Westling Ted, Luedtke Alex, Gilbert Peter B, Carone Marco
Department of Mathematics and Statistics, University of Massachusetts Amherst.
Department of Statistics, University of Washington.
J Am Stat Assoc. 2024;119(546):1541-1553. doi: 10.1080/01621459.2023.2205060. Epub 2023 Jun 5.
In the absence of data from a randomized trial, researchers may aim to use observational data to draw causal inference about the effect of a treatment on a time-to-event outcome. In this context, interest often focuses on the treatment-specific survival curves, that is, the survival curves were the population under study to be assigned to receive the treatment or not. Under certain conditions, including that all confounders of the treatment-outcome relationship are observed, the treatment-specific survival curve can be identified with a covariate-adjusted survival curve. In this article, we propose a novel cross-fitted doubly-robust estimator that incorporates data-adaptive (e.g. machine learning) estimators of the conditional survival functions. We establish conditions on the nuisance estimators under which our estimator is consistent and asymptotically linear, both pointwise and uniformly in time. We also propose a novel ensemble learner for combining multiple candidate estimators of the conditional survival estimators. Notably, our methods and results accommodate events occurring in discrete or continuous time, or an arbitrary mix of the two.
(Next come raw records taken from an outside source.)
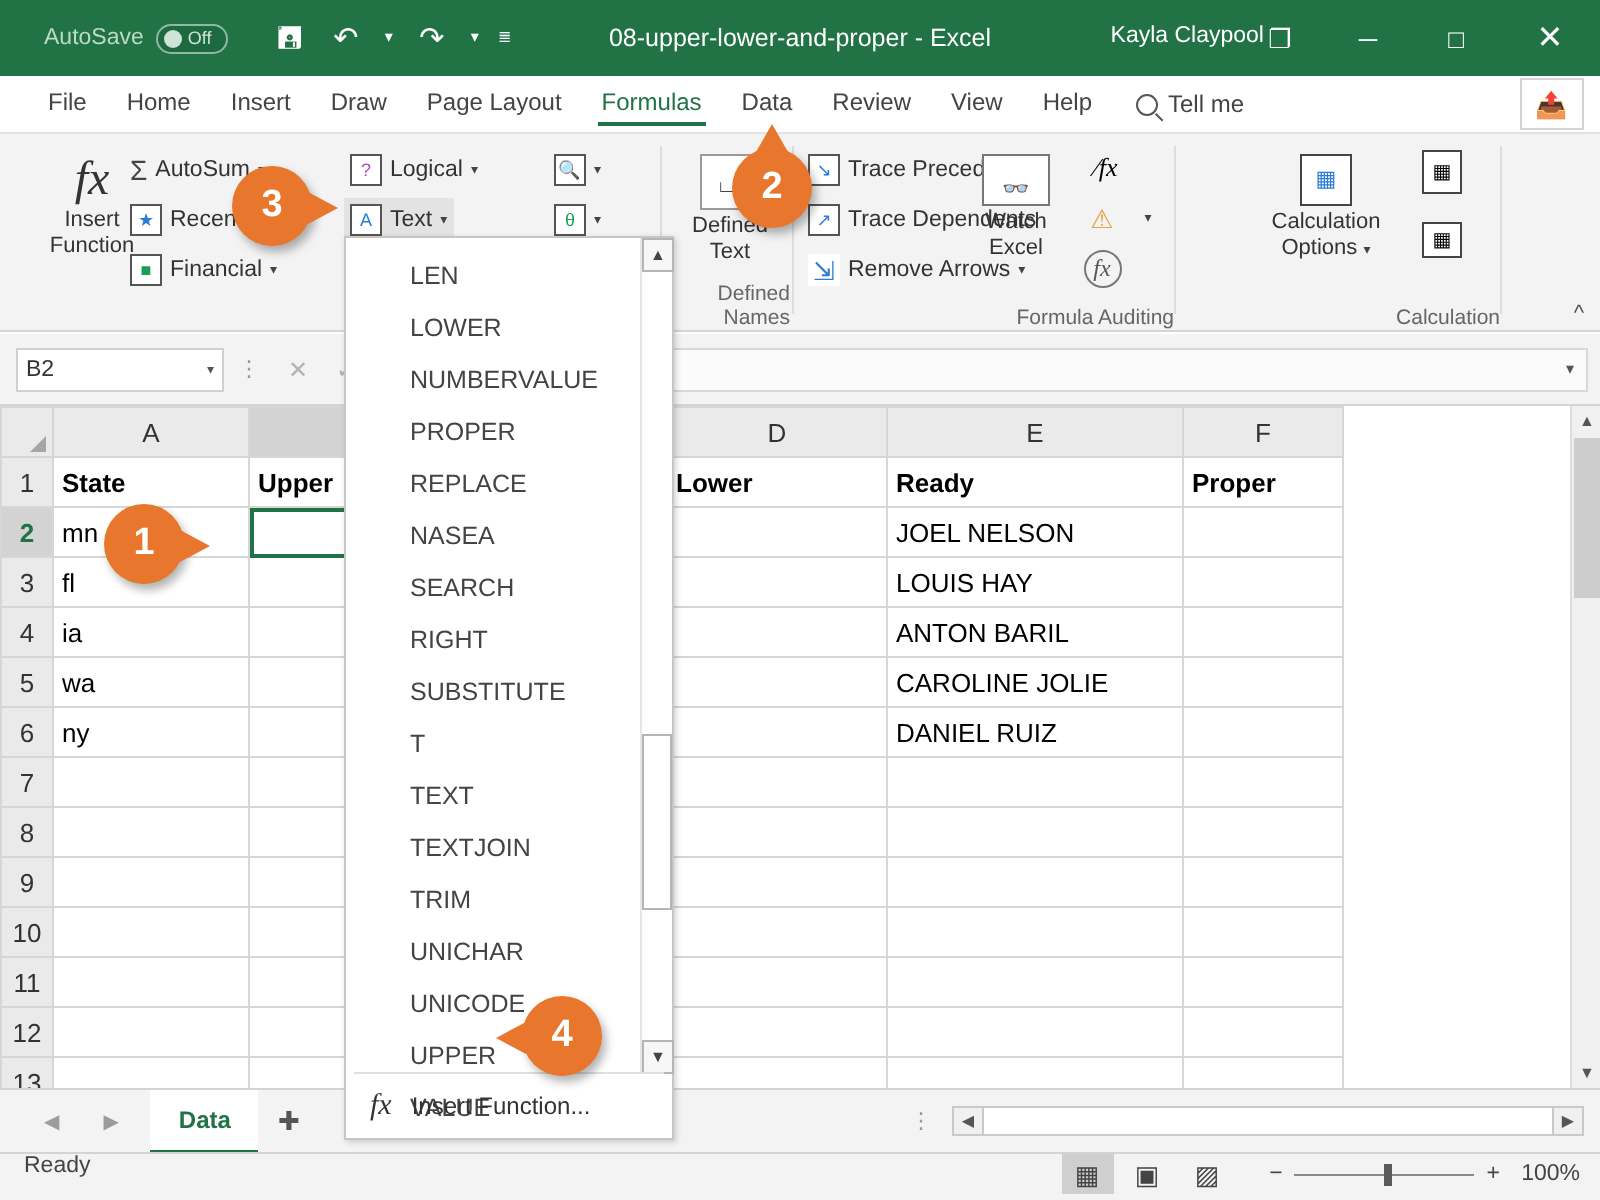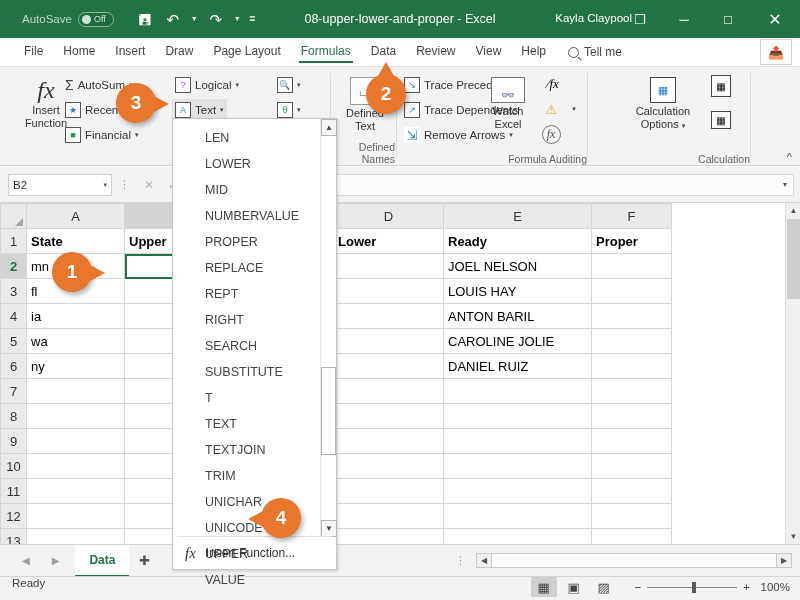--- a/index.html
+++ b/index.html
@@ -636,27 +636,26 @@
         <span>+</span>
         <span class="zpct">100%</span>
       </span>
     </span>
   </div>
 
   <div class="menu">
     <div class="menu-scrollarea" id="menu-items">
         <div class="mitem">LEN</div>
         <div class="mitem">LOWER</div>
-        <div class="mitem">MID</div>
         <div class="mitem">NUMBERVALUE</div>
         <div class="mitem">PROPER</div>
         <div class="mitem">REPLACE</div>
-        <div class="mitem">REPT</div>
+        <div class="mitem">NASEA</div>
+        <div class="mitem">SEARCH</div>
         <div class="mitem">RIGHT</div>
-        <div class="mitem">SEARCH</div>
         <div class="mitem">SUBSTITUTE</div>
         <div class="mitem">T</div>
         <div class="mitem">TEXT</div>
         <div class="mitem">TEXTJOIN</div>
         <div class="mitem">TRIM</div>
         <div class="mitem">UNICHAR</div>
         <div class="mitem">UNICODE</div>
         <div class="mitem">UPPER</div>
         <div class="mitem">VALUE</div>
       </div>

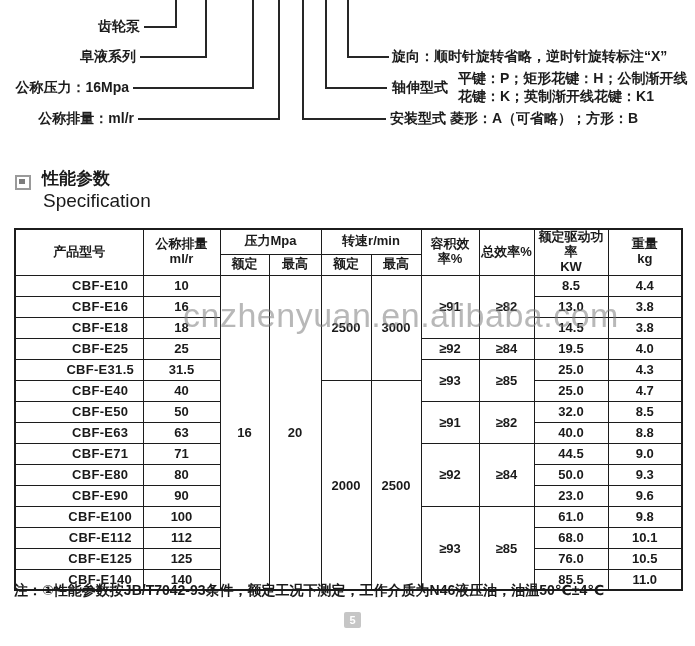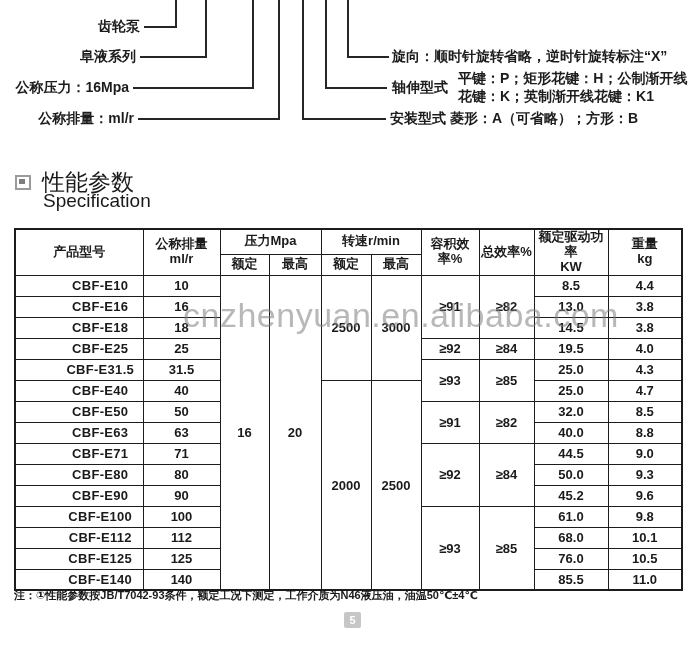--- a/index.html
+++ b/index.html
@@ -9,41 +9,41 @@
     color:#1a1a1a;overflow:hidden;
   }
   .abs{position:absolute;}
   
   .ln{position:absolute;background:#262626;}
   .dlabel{position:absolute;font-size:14px;font-weight:700;white-space:nowrap;color:#1c1c1c;}
   .dlabel.right-align{text-align:right;}
   
   .sec-icon{position:absolute;left:15px;top:175px;width:12px;height:11px;border:2px solid #9a9a9a;background:#fff;}
   .sec-icon::after{content:"";position:absolute;left:2px;top:2px;width:4px;height:3px;background:#7d7d7d;border:1px solid #7d7d7d;}
-  .sec-title{position:absolute;left:42px;top:167px;font-size:23px;font-weight:400;}
+  .sec-title{position:absolute;left:42px;top:167px;font-size:17px;font-weight:700;}
   .sec-sub{position:absolute;left:43px;top:190px;font-size:19px;font-weight:400;}
   
   .spec-table-wrap{position:absolute;left:14px;top:228px;}
   table{border-collapse:collapse;table-layout:fixed;width:667px;border:2px solid #1c1c1c;}
   th,td{border:1.5px solid #1c1c1c;text-align:center;vertical-align:middle;padding:0;overflow:hidden;}
   th{font-size:13px;font-weight:700;line-height:1.15;}
   thead tr.h1{height:19px;}
   thead tr.h2{height:16px;}
   tbody tr{height:21px;}
   tbody td{font-size:13px;font-weight:600;}
   tbody td.model{font-weight:700;letter-spacing:0.3px;padding-left:42px;}
   .hl{display:block;line-height:1.15;}
   
   .watermark{
     position:absolute;left:183px;top:296px;font-size:34px;font-weight:400;
     color:rgba(125,125,125,0.55);letter-spacing:0.5px;white-space:nowrap;
     pointer-events:none;z-index:5;
   }
   
-  .footnote{position:absolute;left:14px;top:582px;font-size:11px;font-weight:700;white-space:nowrap;margin-top:6px;}
+  .footnote{position:absolute;left:14px;top:582px;font-size:14px;font-weight:700;white-space:nowrap;}
   .page-badge{
     position:absolute;left:344px;top:612px;width:17px;height:16px;background:#c6c6c6;
     border-radius:2px;color:#ffffff;font-size:11px;font-weight:700;
     display:flex;align-items:center;justify-content:center;
   }
 </style>
 </head>
 <body>
 
 <div class="abs" style="left:0;top:0;width:695px;height:145px;">
@@ -194,21 +194,21 @@
         </tr>
         <tr>
           <td class="model">CBF-E80</td>
           <td>80</td>
           <td>50.0</td>
           <td>9.3</td>
         </tr>
         <tr>
           <td class="model">CBF-E90</td>
           <td>90</td>
-          <td>45.2</td>
+          <td>23.0</td>
           <td>9.6</td>
         </tr>
         <tr>
           <td class="model">CBF-E100</td>
           <td>100</td>
           <td rowspan="4">≥93</td>
           <td rowspan="4">≥85</td>
           <td>61.0</td>
           <td>9.8</td>
         </tr>

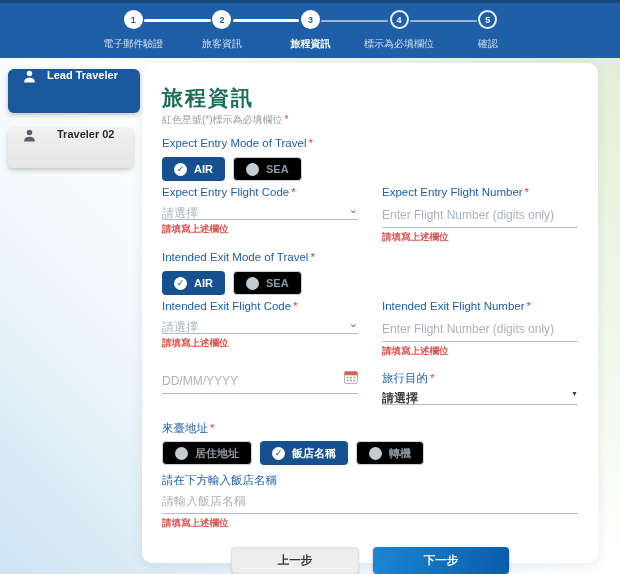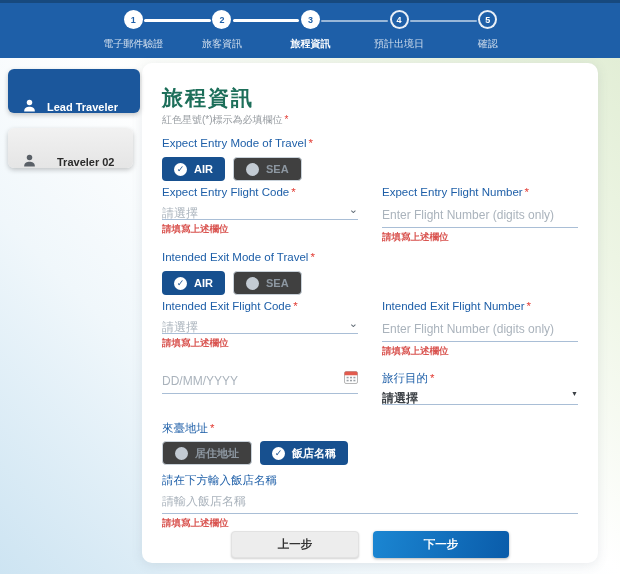--- a/index.html
+++ b/index.html
@@ -25,21 +25,21 @@
   .circle {
     width:19px; height:19px; border-radius:50%; background:#fff; color:#1e5fa8;
     display:flex; align-items:center; justify-content:center;
     font-size:9px; font-weight:bold; position:relative; z-index:2; margin-top:1px;
   }
   .step.todo .circle { background:#1e5fa8; border:2px solid rgba(255,255,255,0.9); color:#fff; }
   .slabel { margin-top:8px; font-size:10px; color:rgba(255,255,255,0.78); white-space:nowrap; }
   .step.active .slabel { color:#fff; font-weight:bold; }
   
   .side-item {
-    position:absolute; left:8px; display:flex; align-items:flex-end; gap:10px;
+    position:absolute; left:8px; display:flex; align-items:flex-start; gap:10px;
     border-radius:6px; cursor:pointer; padding-left:14px;
     box-shadow:0 2px 5px rgba(0,0,0,0.22);
   }
   .side-item.active {
     top:69px; width:132px; height:44px; background:#1b579c; color:#fff; z-index:3;
   }
   .side-item.inactive {
     top:128px; width:125px; height:40px;
     background:linear-gradient(#f1f1f1,#e5e5e5); color:#2b2b2b; z-index:2;gap:20px;
   }
@@ -58,21 +58,21 @@
   .req { color:#e23b33; margin-left:2px; }
   .flabel { font-size:11.5px; font-weight:normal; color:#1e5fa8; height:14px; }
   .mt12 { margin-top:12px; } .mt8 { margin-top:8px; } .mt5 { margin-top:5px; }
   .mt14 { margin-top:14px; } .mt16 { margin-top:16px; } .mt6 { margin-top:6px; }
   .toggles { display:flex; gap:8px; }
   .toggle {
     height:24px; padding:0 12px; border-radius:4px; display:inline-flex;
     align-items:center; gap:7px; font-size:11px; font-weight:bold; cursor:pointer;
   }
   .toggle.sel { background:#17508f; color:#fff; }
-  .toggle.unsel { background:#404040; border:1px solid #c9d2da; color:#8d97a1; }
+  .toggle.unsel { background:#000000; border:1px solid #c9d2da; color:#8d97a1; }
   .dot { width:13px; height:13px; border-radius:50%; display:flex; align-items:center; justify-content:center; }
   .toggle.sel .dot { background:#fff; color:#17508f; font-size:9px; font-weight:bold; }
   .toggle.unsel .dot { background:#c3cbd3; }
   .row2 { display:grid; grid-template-columns:1fr 1fr; column-gap:24px; }
   .fgroup .flabel { margin-bottom:5px; }
   .fake-select {
     display:flex; justify-content:space-between; align-items:flex-start;
     border-bottom:1px solid #a9bed6; padding-bottom:3px; height:15px;
     font-size:12px; color:#aab3bc; cursor:pointer;
   }
@@ -81,21 +81,21 @@
   .fake-select.dark .chev { font-size:7px; color:#3a3f44; }
   input.uline {
     width:100%; border:none; border-bottom:1px solid #a9bed6; outline:none;
     background:transparent; font-size:12px; color:#333; height:18px; padding:0 0 7px 0;
     font-family:"Liberation Sans","DejaVu Sans",sans-serif;
   }
   input.uline::placeholder { color:#aab3bc; opacity:1; }
   .err { margin-top:3px; font-size:9.5px; font-weight:600; color:#d9534f; height:12px; }
   .date-wrap { position:relative; }
   .cal-ico { position:absolute; right:0; top:-1px; cursor:pointer; }
-  .btnrow { display:flex; justify-content:center; gap:14px; margin-top:2px; }
+  .btnrow { display:flex; justify-content:center; gap:14px; margin-top:18px; }
   .btn { height:27px; border-radius:4px; font-size:11.5px; font-weight:bold; cursor:pointer;
          font-family:"Liberation Sans","DejaVu Sans",sans-serif; }
   .btn-prev { width:128px; background:#ededed; border:1px solid #e2e2e2; color:#333;
               box-shadow:0 1px 2px rgba(0,0,0,0.18); }
   .btn-next { width:136px; background:linear-gradient(100deg,#1b86d2,#0a5caa); border:none;
               color:#fff; box-shadow:0 1px 3px rgba(0,0,0,0.3); }
 </style>
 </head>
 <body>
 
@@ -116,21 +116,21 @@
     <div class="step active">
       <div class="circle">
           <span>3</span>
         </div>
       <div class="slabel">旅程資訊</div>
     </div>
     <div class="step todo c-dim">
       <div class="circle">
           <span>4</span>
         </div>
-      <div class="slabel">預計出境日</div>
+      <div class="slabel">標示為必填欄位</div>
     </div>
     <div class="step todo c-dim">
       <div class="circle">
           <span>5</span>
         </div>
       <div class="slabel">確認</div>
     </div>
   </div>
 </div>
 
@@ -239,20 +239,24 @@
   <div class="flabel mt16"><span>來臺地址</span><span class="req">*</span></div>
   <div class="toggles mt6">
     <div class="toggle unsel">
       <span class="dot"></span>
       <span>居住地址</span>
     </div>
     <div class="toggle sel">
       <span class="dot">✓</span>
       <span>飯店名稱</span>
     </div>
+    <div class="toggle unsel">
+      <span class="dot"></span>
+      <span>轉機</span>
+    </div>
   </div>
 
   <div class="flabel mt8">請在下方輸入飯店名稱</div>
   <div style="margin-top:4px">
     <input class="uline" type="text" placeholder="請輸入飯店名稱" style="">
     <div class="err">請填寫上述欄位</div>
   </div>
 
   <div class="btnrow">
     <button class="btn btn-prev">上一步</button>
We investigate the practical performance of our methods using numerical studies and an application to the effect of a surgical treatment to prevent metastases of parotid carcinoma on mortality.
在缺乏随机试验数据的情况下,研究人员可能旨在利用观察性数据对治疗对事件发生时间结局的影响进行因果推断。在此背景下,关注点通常集中在特定治疗的生存曲线,即研究总体被分配接受或不接受该治疗时的生存曲线。在某些条件下,包括观察到治疗与结局关系的所有混杂因素,特定治疗的生存曲线可以用协变量调整后的生存曲线来识别。在本文中,我们提出了一种新颖的交叉拟合双稳健估计器,它结合了条件生存函数的数据自适应(如机器学习)估计器。我们建立了关于干扰估计器的条件,在此条件下我们的估计器在时间上逐点和一致地是一致的且渐近线性的。我们还提出了一种新颖的集成学习器,用于组合条件生存估计器的多个候选估计器。值得注意的是,我们的方法和结果适用于离散或连续时间发生的事件,或两者的任意混合。我们通过数值研究以及将其应用于一种预防腮腺癌转移的手术治疗对死亡率的影响,来探究我们方法的实际性能。